Your goal — Exactly reproduce the lines from the line containing "Album photos leopard" to the end of the data below, inclusive, and nothing else.

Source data
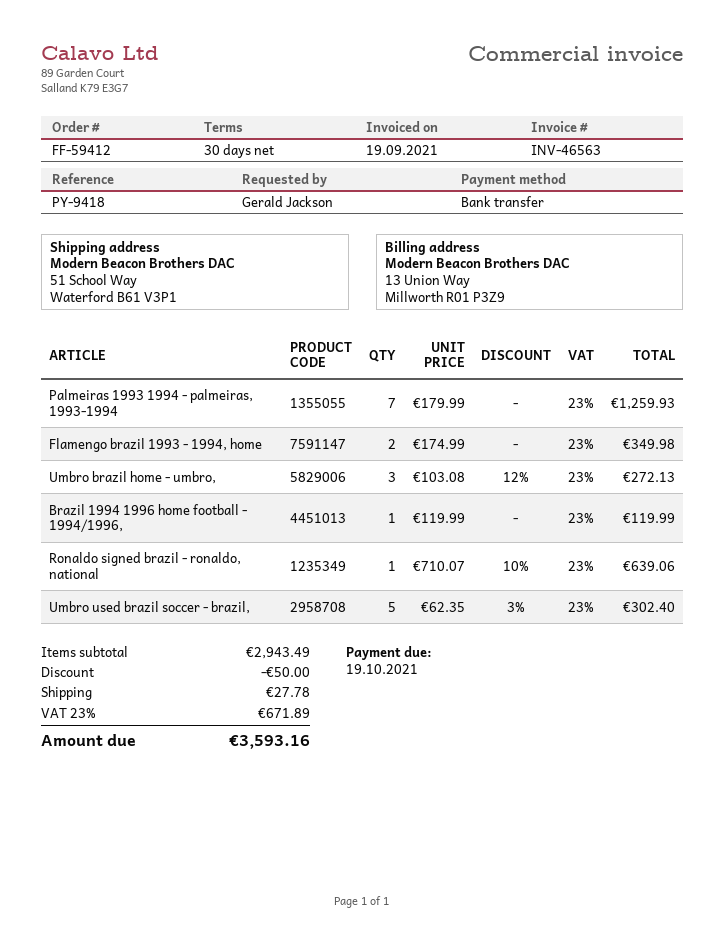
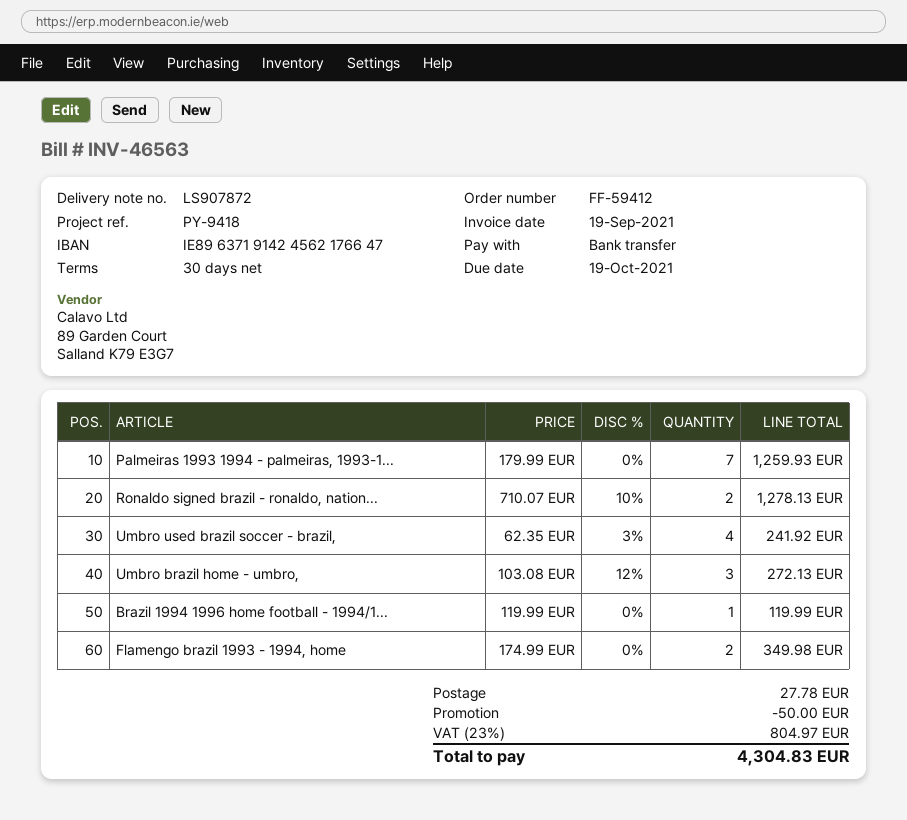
Ronaldo signed brazil - ronaldo, national: 1 x 710.07 - 10% = 639.06 -> 2 x 710.07 - 10% = 1278.13
Umbro used brazil soccer - brazil,: 5 x 62.35 - 3% = 302.40 -> 4 x 62.35 - 3% = 241.92
tax: 23% = 671.89 -> 23% = 804.97
total: 3593.16 -> 4304.83

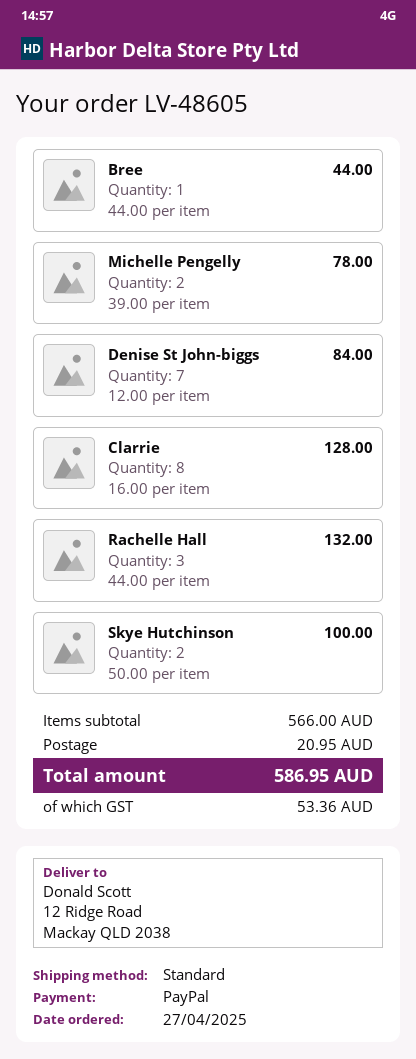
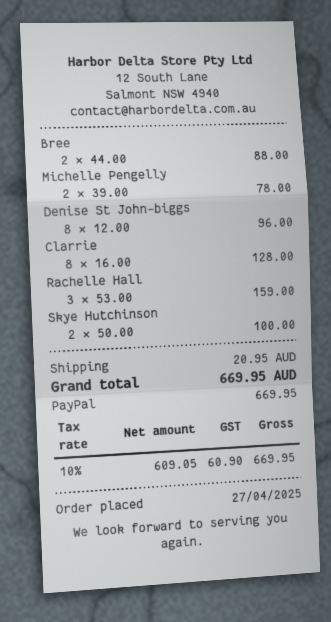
Bree: 1 x 44.00 = 44.00 -> 2 x 44.00 = 88.00
Denise St John-biggs: 7 x 12.00 = 84.00 -> 8 x 12.00 = 96.00
Rachelle Hall: 3 x 44.00 = 132.00 -> 3 x 53.00 = 159.00
tax: 53.36 -> 60.90
total: 586.95 -> 669.95

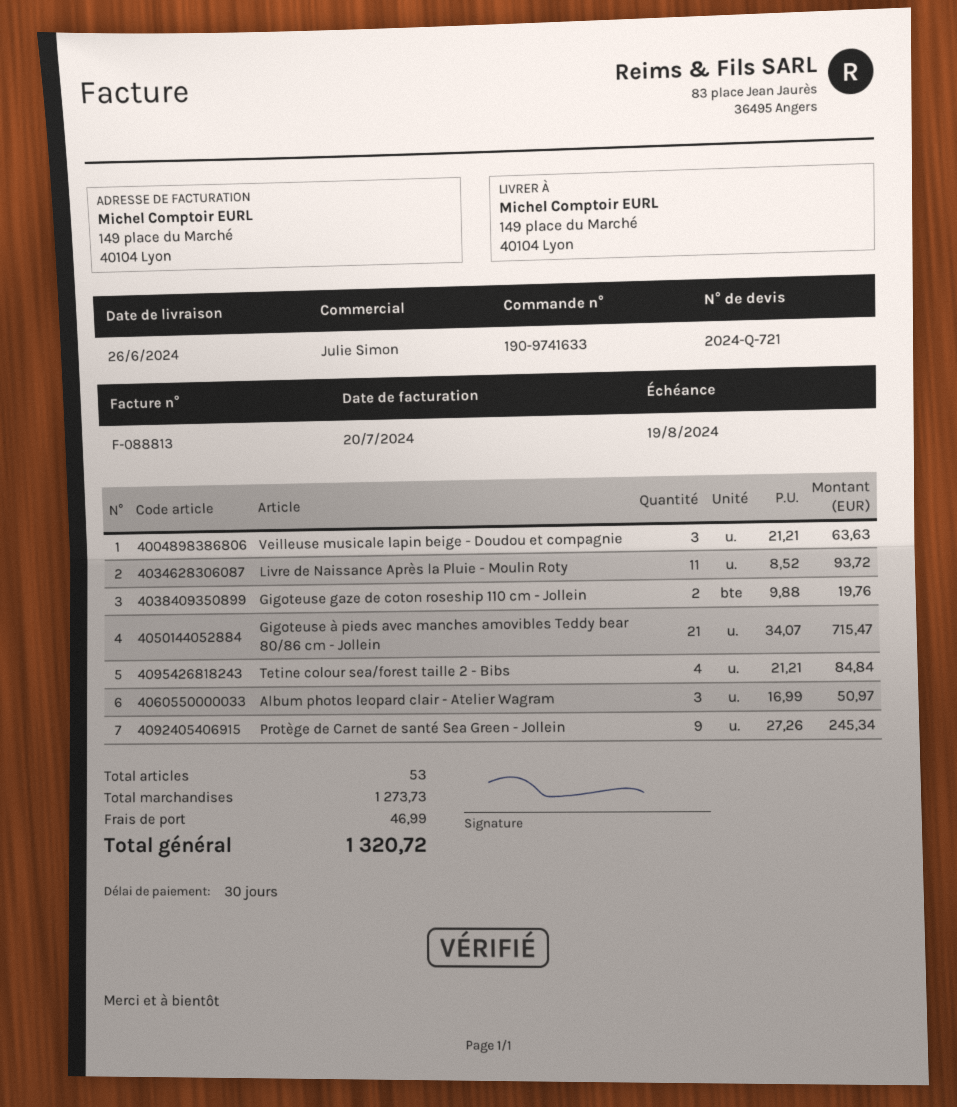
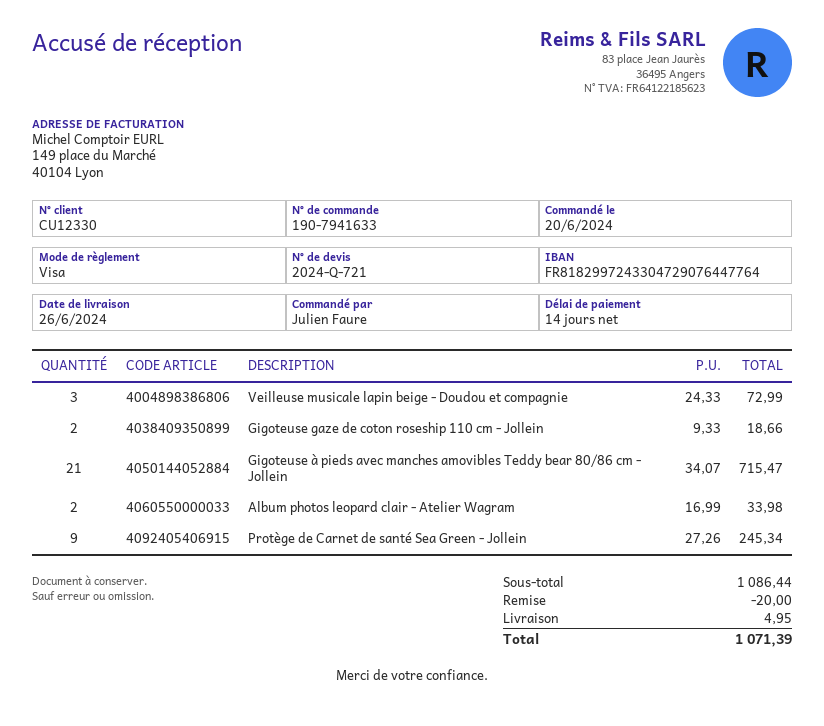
order number: 190-9741633 -> 190-7941633
payment terms: 30 days -> 14 days
Veilleuse musicale lapin beige - Doudou et compagnie: 3 x 21.21 = 63.63 -> 3 x 24.33 = 72.99
Livre de Naissance Après la Pluie - Moulin Roty: 11 x 8.52 = 93.72 -> none
Gigoteuse gaze de coton roseship 110 cm - Jollein: 2 x 9.88 = 19.76 -> 2 x 9.33 = 18.66
Tetine colour sea/forest taille 2 - Bibs: 4 x 21.21 = 84.84 -> none
Album photos leopard clair - Atelier Wagram: 3 x 16.99 = 50.97 -> 2 x 16.99 = 33.98
subtotal: 1273.73 -> 1086.44
discount: none -> 20.00
shipping: 46.99 -> 4.95
total: 1320.72 -> 1071.39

Result of this task —
Album photos leopard clair - Atelier Wagram: 3 x 16.99 = 50.97 -> 2 x 16.99 = 33.98
subtotal: 1273.73 -> 1086.44
discount: none -> 20.00
shipping: 46.99 -> 4.95
total: 1320.72 -> 1071.39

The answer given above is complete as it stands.